There is decreased bioavailability of the gas hydrogen sulfide (H 2 S) in humans with diabetes and several animal models of this disease. The loss of H 2 S is thought to be due, at least in part, to its consumption by detrimental oxidants induced in the diabetic vasculature by periods of hyperglycaemia (HG) and results in mitochondrial and endothelial dysfunction, contributing to the development of diabetic vascular complications. Therefore, strategies which either protect or reverse HG-induced mitochondrial damage may represent a novel approach to treat diabetic angiopathies. We have previously shown that mitochondria-targeted H 2 S donor compounds such as AP39, prevented and/or reversed mitochondrial and cellular damage in in vivo models of cardiac arrest, myocardial infarction, hypertension, kidney IRI and organ transplantation leading us to propose that mitochondrial- H 2 S would also be beneficial in HG-induced endothelial toxicity. We have therefore synthesised a series of novel mitochondria-targeted hydrogen sulfide donors containing mitochondria-targeting motifs (such as triphenylphosphonium decanoate) coupled to molecules we have identified as H 2 S releasing agents (a) anethole dithiolethione (e.g. AP39), (b) thiohydroxybenzamide (e.g.

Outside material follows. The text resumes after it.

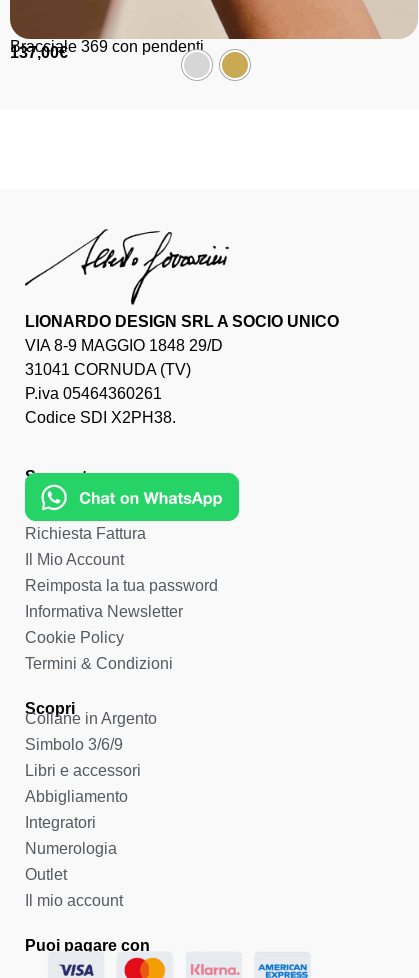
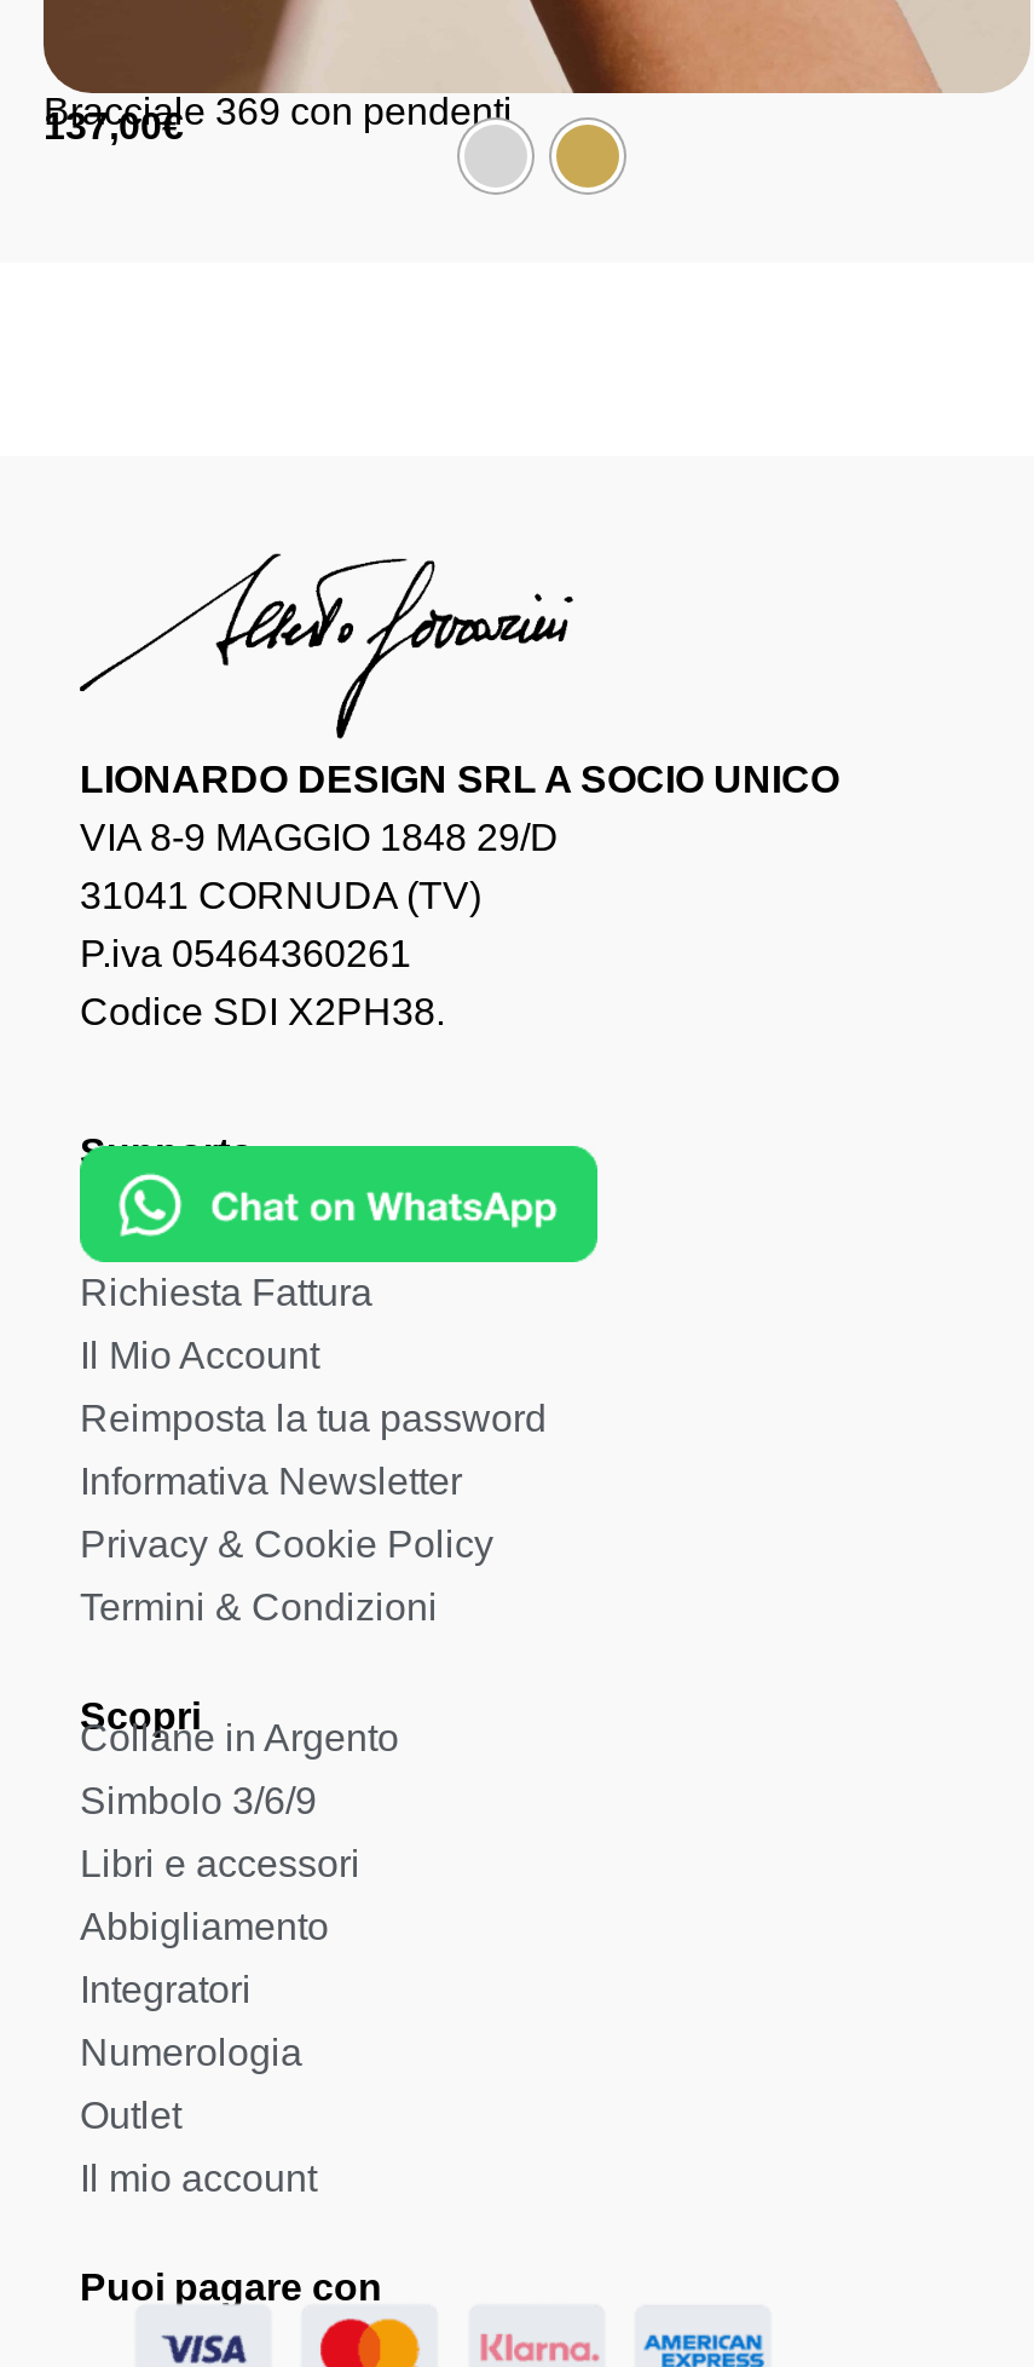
[25,629,124,646] Cookie Policy -> [80,1523,493,1564] Privacy & Cookie Policy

AP123) as well as a novel H 2 S donor moiety (c) 5-(4-hydroxyphenyl)-3H-1,2-dithiol-3-one (e.g. RT-01). We investigated the protective effects of the compounds against HG-induced oxidative stress and metabolic changes in isolated mouse brain microvascular endothelial cells. HG induced significant increase TCA cycle activity, elevated mitochondrial membrane potential and mitochondrial oxidant production and lower mitochondrial electron transport. AP39, AP123 and RT-01 (30-300nM) decreased these detrimental metabolic changes, increased electron transport at respiratory complex III and improved the cellular metabolism. Mitochondrial targeting of H 2 S also induced >1000-fold increase in the potency of H 2 S against HG-induced injury c.f. non-targeted H 2 S. The high potency and long-lasting effect elicited by these H 2 S donors strongly suggests mitochondria-targeted H 2 S could be useful against diabetic angiopathies and other vascular disorders.